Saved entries
————————

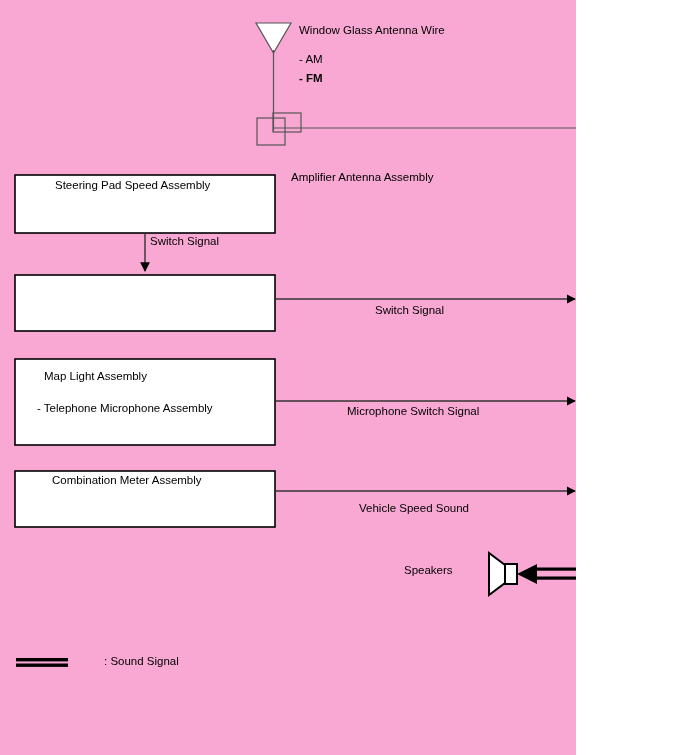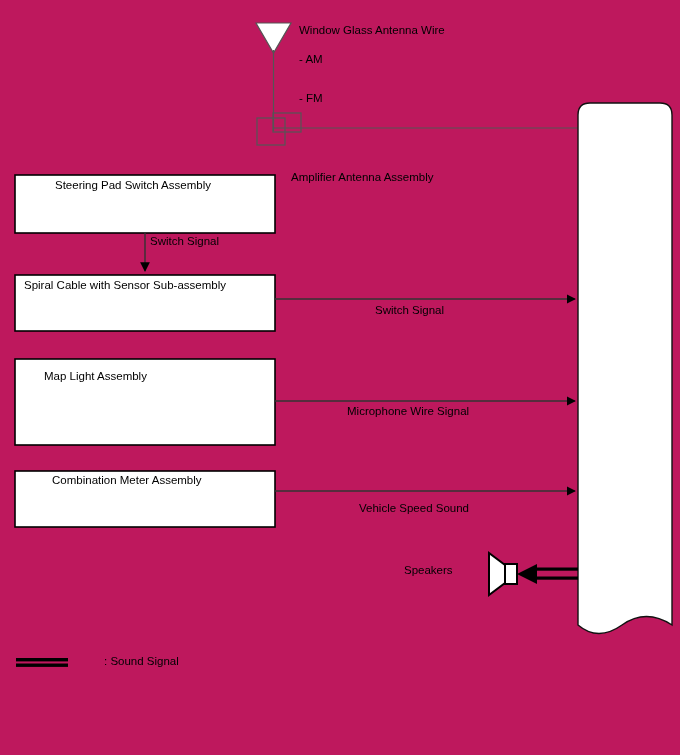"Window Glass Antenna Wire" #diagram-root { background: #be185d -> #f9a8d4; width: 680px -> 576px }
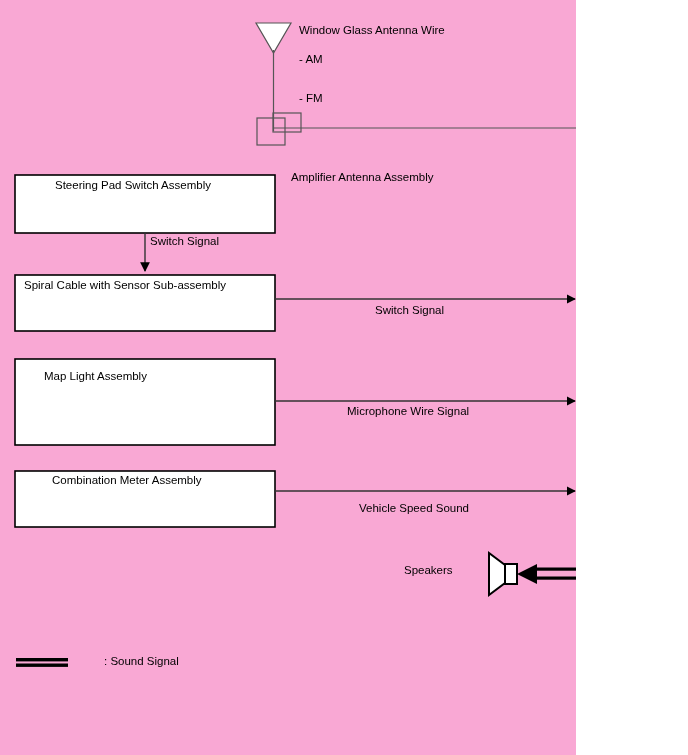"- FM" div.lbl { font-weight: none -> bold; top: 92px -> 72px }
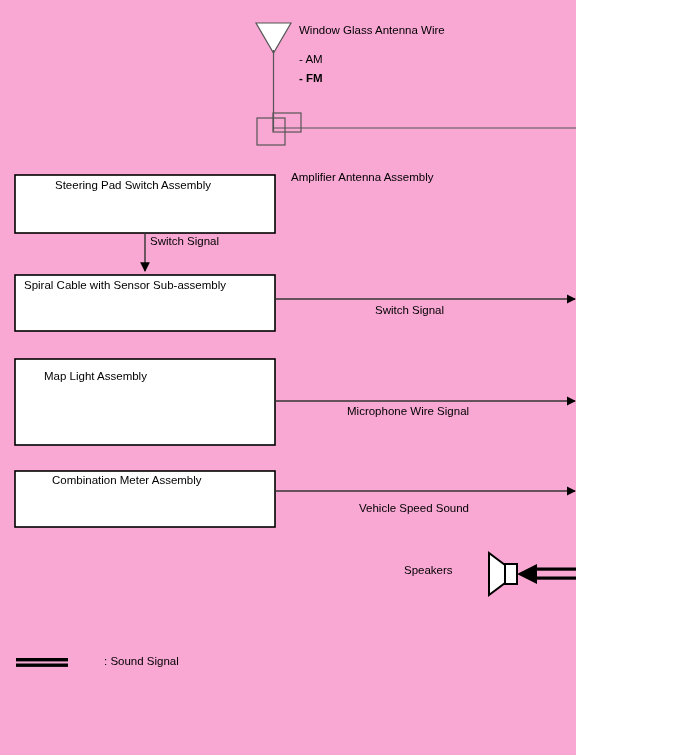"Steering Pad Switch Assembly" div.lbl { text: Switch -> Speed }
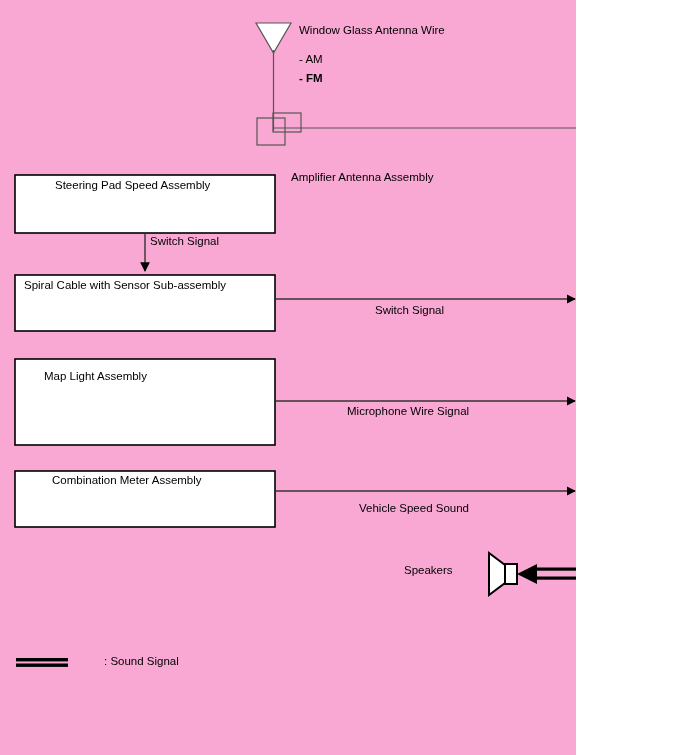"Spiral Cable with Sensor Sub-assembly" div.lbl { html: <div>Spiral Cable with Sensor Sub-assembly</div> -> none }
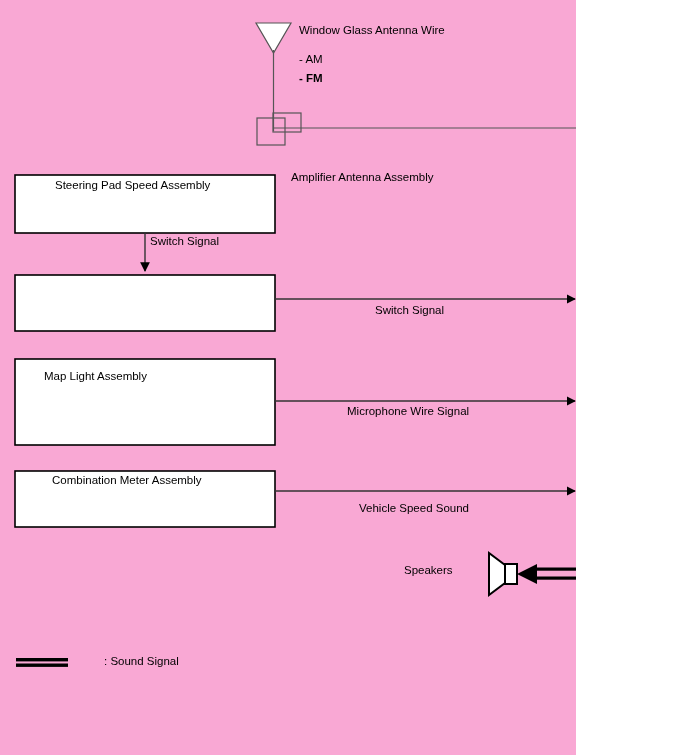"- Telephone Microphone Assembly" div.lbl { html: none -> <div>- Telephone Microphone Assembly</div> }
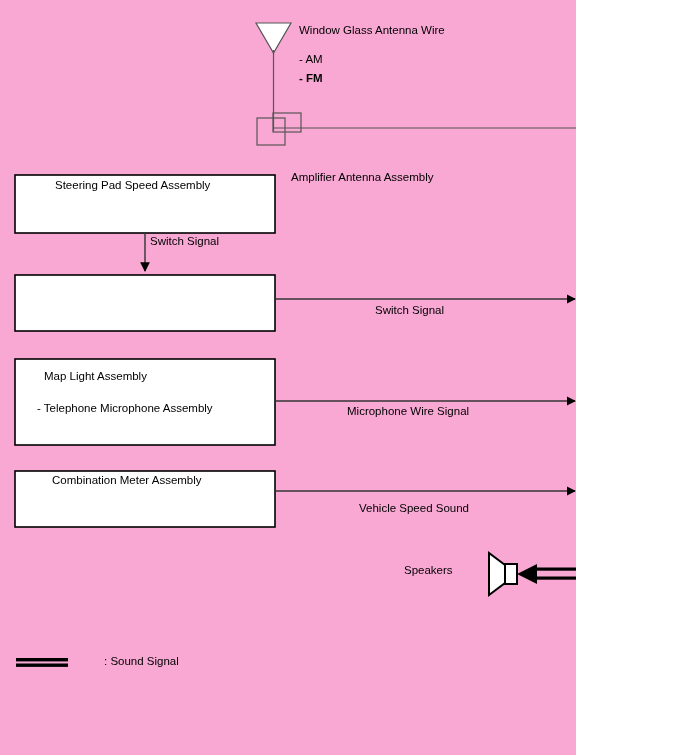"Microphone Wire Signal" div.lbl { text: Wire -> Switch }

————————

The problem: Only the pictures stay out; the rest of the entries above must be written out exactly.

Reply to the exercise:
"Window Glass Antenna Wire" #diagram-root { background: #be185d -> #f9a8d4; width: 680px -> 576px }
"- FM" div.lbl { font-weight: none -> bold; top: 92px -> 72px }
"Steering Pad Switch Assembly" div.lbl { text: Switch -> Speed }
"Spiral Cable with Sensor Sub-assembly" div.lbl { html: <div>Spiral Cable with Sensor Sub-assembly</div> -> none }
"- Telephone Microphone Assembly" div.lbl { html: none -> <div>- Telephone Microphone Assembly</div> }
"Microphone Wire Signal" div.lbl { text: Wire -> Switch }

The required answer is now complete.